Building the community
We slowly grew and started doing outreach to other interest groups, first with GPS enthusiasts to demo how they can use the map in their own devices. Later with universities and mapping groups.
Rally, teaching university students how to use a GPS. CC-BY-SA
We ran mapping parties and piggyback on other events to promote the project.
First Mapping Party, Tagaytay City. CC-BY-SA
The map continues to grow as well as the community. Despite all this, we get criticisms from so called professionals:
“I suggest that you should invite a mapping professional into your group. Mapping is not a kiddy thing. It requires knowledge on Geometric Geodesy and GPS Systematic Errors. Without the required knowledge, doing mapping is just like wearing a blindfold blindly.”

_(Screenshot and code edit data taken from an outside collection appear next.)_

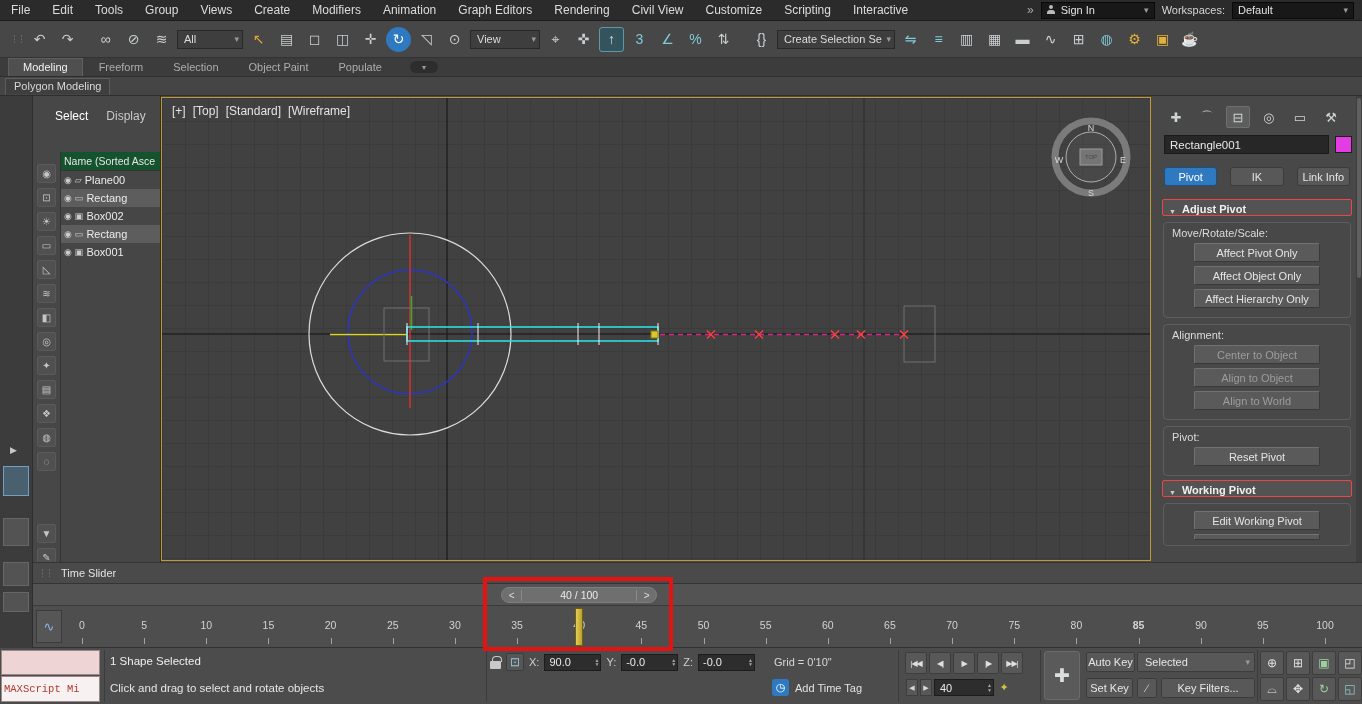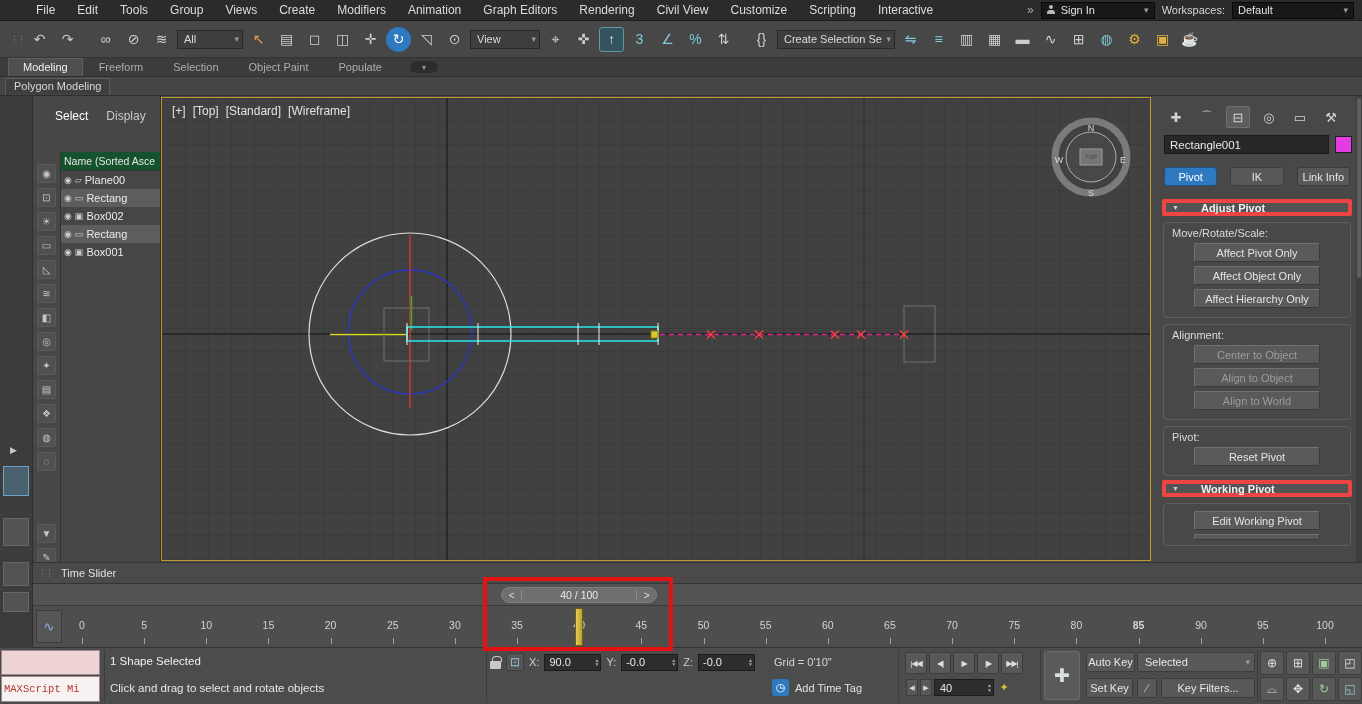--- a/index.html
+++ b/index.html
@@ -8,7 +8,7 @@
 
 
 .menubar{position:absolute;left:0;top:0;width:100%;height:21px;background:#2b2b2b;display:flex;align-items:center;border-bottom:1px solid #1c1c1c;z-index:10;}
-#menu-items{display:flex;height:100%;padding-left:25px;}
+#menu-items{display:flex;height:100%;}
 .menu-item{padding:0 11px;display:flex;align-items:center;color:#dcdcdc;font-size:12px;cursor:default;}
 .menubar-right{margin-left:auto;display:flex;align-items:center;gap:7px;padding-right:8px;}
 .overflow-chevron{color:#a8a8a8;font-size:12px;}

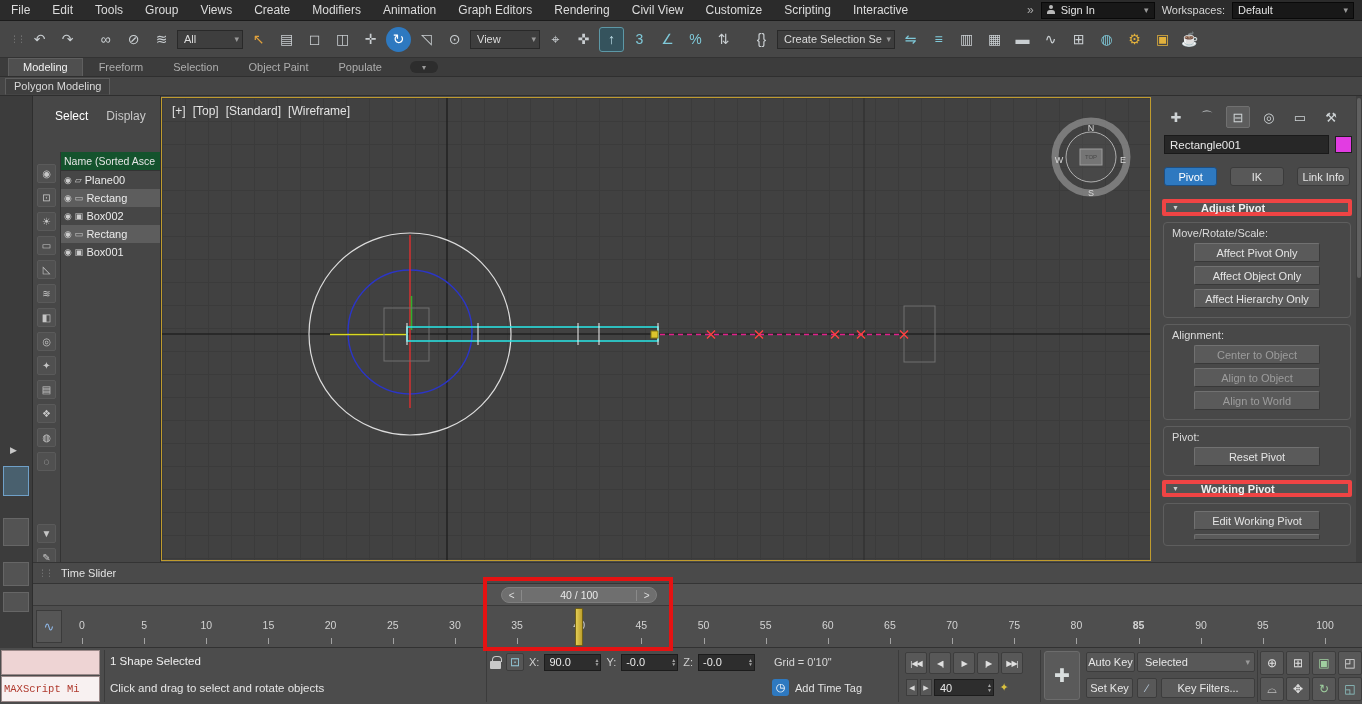--- a/index.html
+++ b/index.html
@@ -82,7 +82,7 @@
 .cmd-tab{flex:1;height:19px;background:#585858;border:1px solid #3b3b3b;border-radius:3px;display:flex;align-items:center;justify-content:center;color:#e5e5e5;font-size:11px;}
 .cmd-tab.active{background:var(--accent);border-color:#1e4f82;color:#fff;}
 .rollout{margin:4px 10px 0 10px;}
-.rollout-header{height:17px;background:#535353;border:4px solid #ef4444;border-radius:2px;display:flex;align-items:center;gap:22px;padding:0 6px;color:#f0f0f0;font-weight:bold;font-size:11px;}
+.rollout-header{height:17px;background:#535353;border:1px solid #ef4444;border-radius:2px;display:flex;align-items:flex-end;gap:6px;padding:0 6px;color:#f0f0f0;font-weight:bold;font-size:11px;}
 .rollout-arrow{font-size:7px;color:#cfcfcf;}
 .groupbox{border:1px solid #5e5e5e;border-radius:4px;margin:6px 1px 0 1px;padding:3px 4px 5px 4px;}
 .group-label{font-size:11px;color:#dadada;margin:1px 0 2px 4px;}

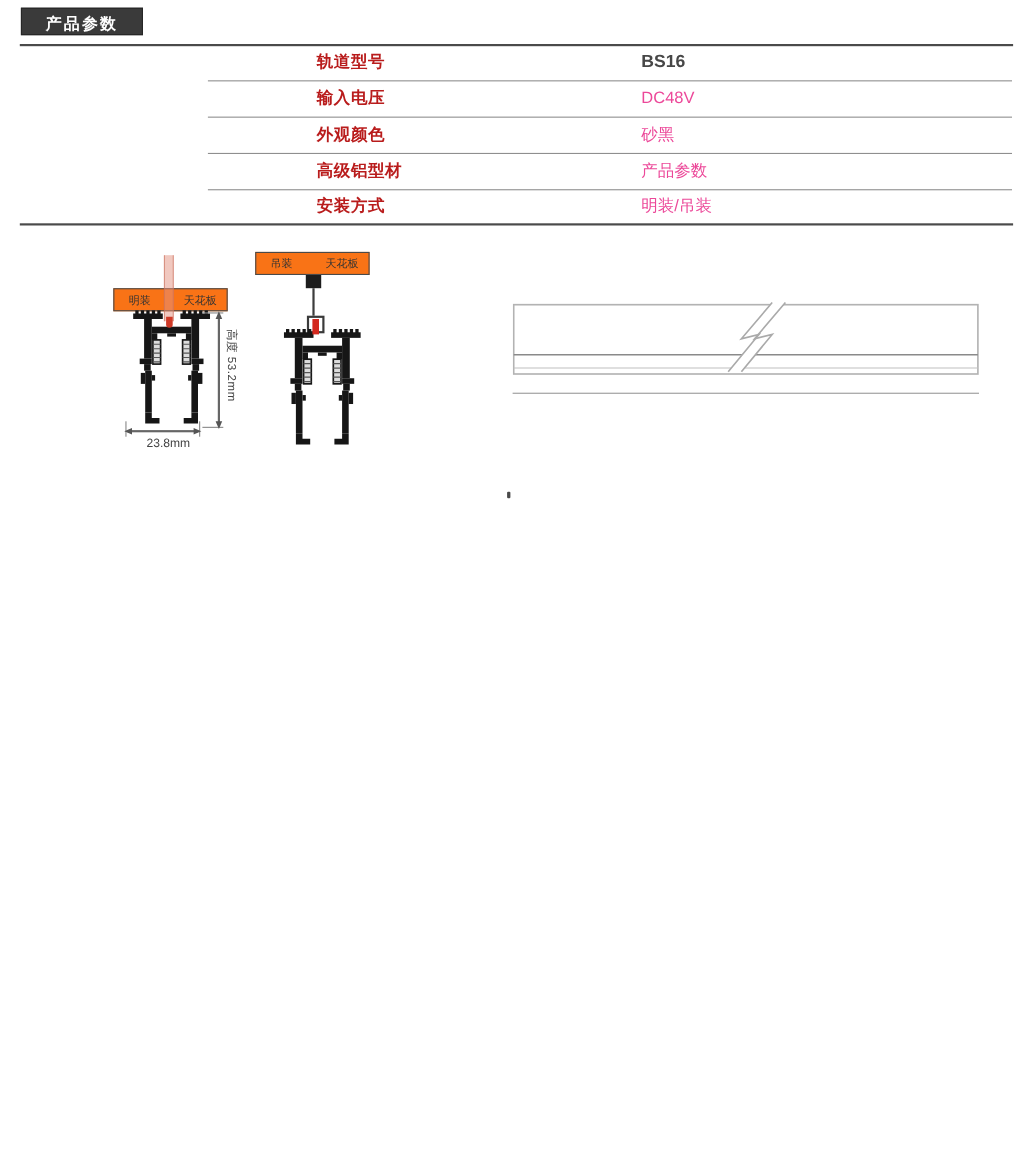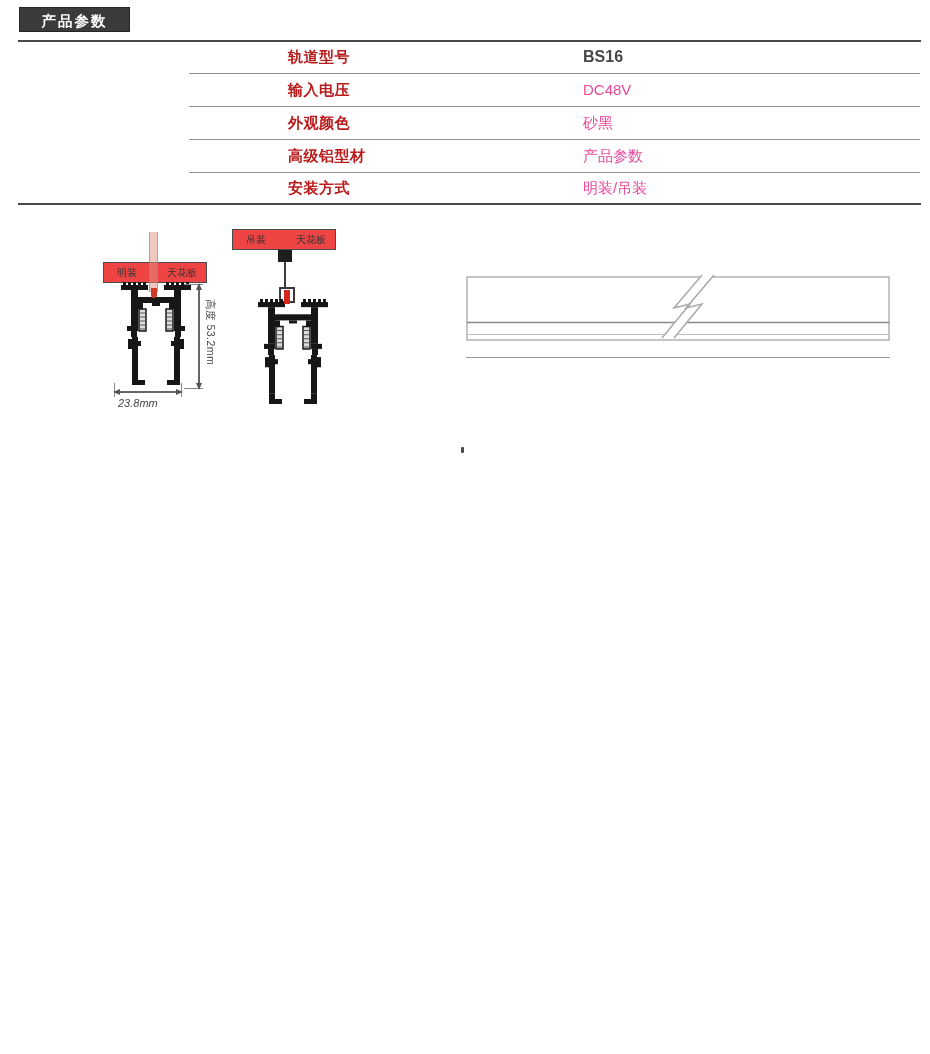--- a/index.html
+++ b/index.html
@@ -23,7 +23,7 @@
   .row-value.model{font-size:16px;font-weight:600;color:#474747;}
 
   
-  .ceil-box{position:absolute;width:104px;height:21px;border:1px solid #4a4a4a;background:#ef4444;
+  .ceil-box{position:absolute;width:104px;height:21px;border:1px solid #4a4a4a;background:#f97316;
             box-sizing:border-box;display:flex;align-items:center;justify-content:space-between;
             padding:0 9px 0 13px;font-size:10px;color:#333;}
 

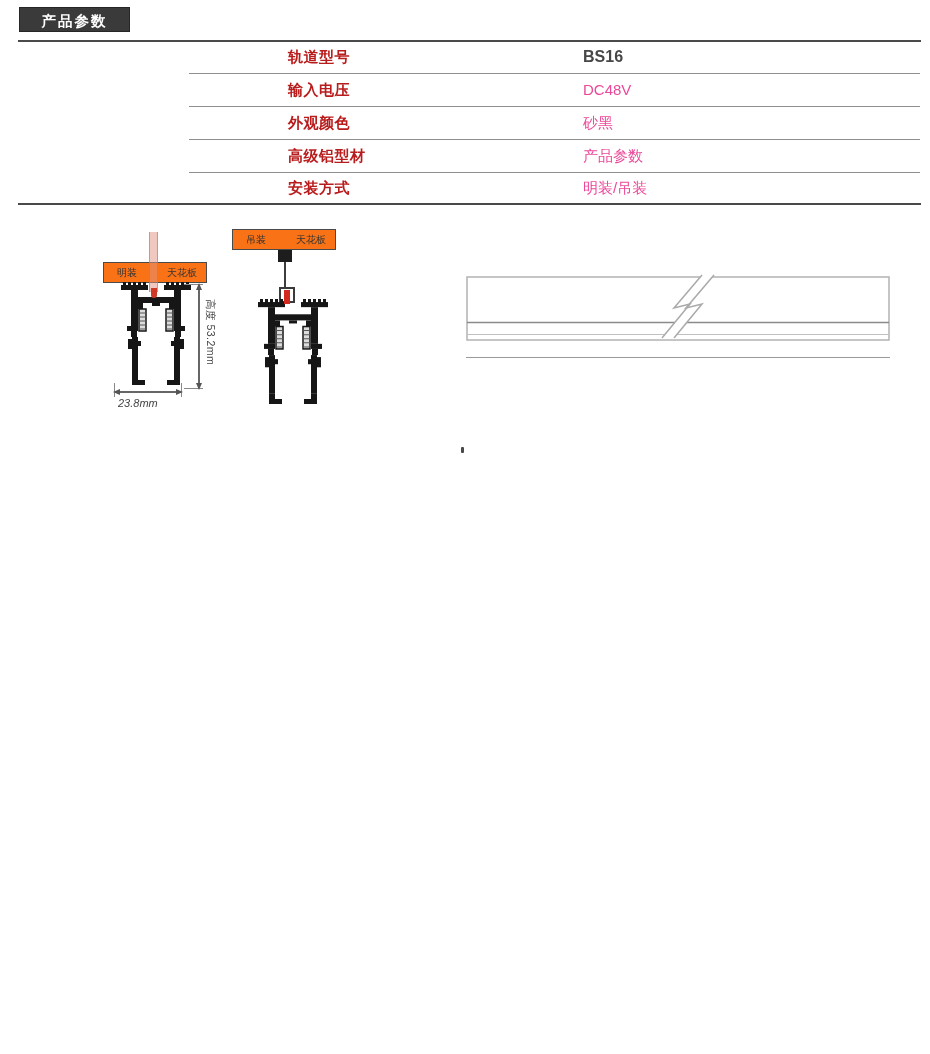--- a/index.html
+++ b/index.html
@@ -55,7 +55,7 @@
   .arrow.left{left:113px;top:388.5px;border-top:3.5px solid transparent;border-bottom:3.5px solid transparent;border-right:7px solid #555;}
   .arrow.right{left:176px;top:388.5px;border-top:3.5px solid transparent;border-bottom:3.5px solid transparent;border-left:7px solid #555;}
   .tick-v{position:absolute;width:1px;background:#888;}
-  .hdim-label{position:absolute;left:118px;top:397px;width:70px;text-align:left;font-size:11px;color:#444;font-style:italic;}
+  .hdim-label{position:absolute;left:118px;top:397px;width:70px;text-align:center;font-size:11px;color:#444;}
 
   
   .len-baseline{position:absolute;left:466px;top:357px;width:424px;height:1px;background:#9a9a9a;}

Most of the volunteers see this OSMing as something fun. We use it mostly for our personal travels. It wasn’t until Typhoon Ondoy when we realized we can use the data for disaster response.
Mapaction’s first use of OSM data in the Philippines during Typhoon Ondoy/Ketsana, CC-BY-SA
This started my passion for contributing to the Humanitarian OpenStreetMap Team. First for every disaster in my country,
OSM poster maps during Typhoon Yolanda/Haiyan. Photo by Joe Lowry-IOM.
and later, to other parts of the world.
Lower Shire Mapping Team, Malawi. Emir Hartato, CC BY-SA
I learned a lot from this project and continues to share to those who want to listen. Whenever there is chance, I talk to events and conferences about the project. I’ve met and collaborated with many people within my community and around the world.
SOTM-PH Lightning talk at SOTM 2011 in Denver.
More than 3 months ago, I started working with the data team at Mapbox. I moved to Bangalore to join a young group OSMers improving the map daily. Although we sometimes receive criticisms from a few community members being paid mappers, I know my team cares about the project as much as any other OSM contributor.
Being away from home, I cannot contribute to the Philippines as much as I would like to other than fixing and cleaning my previous cruft, I maintain my connections with the local community through the list and chat.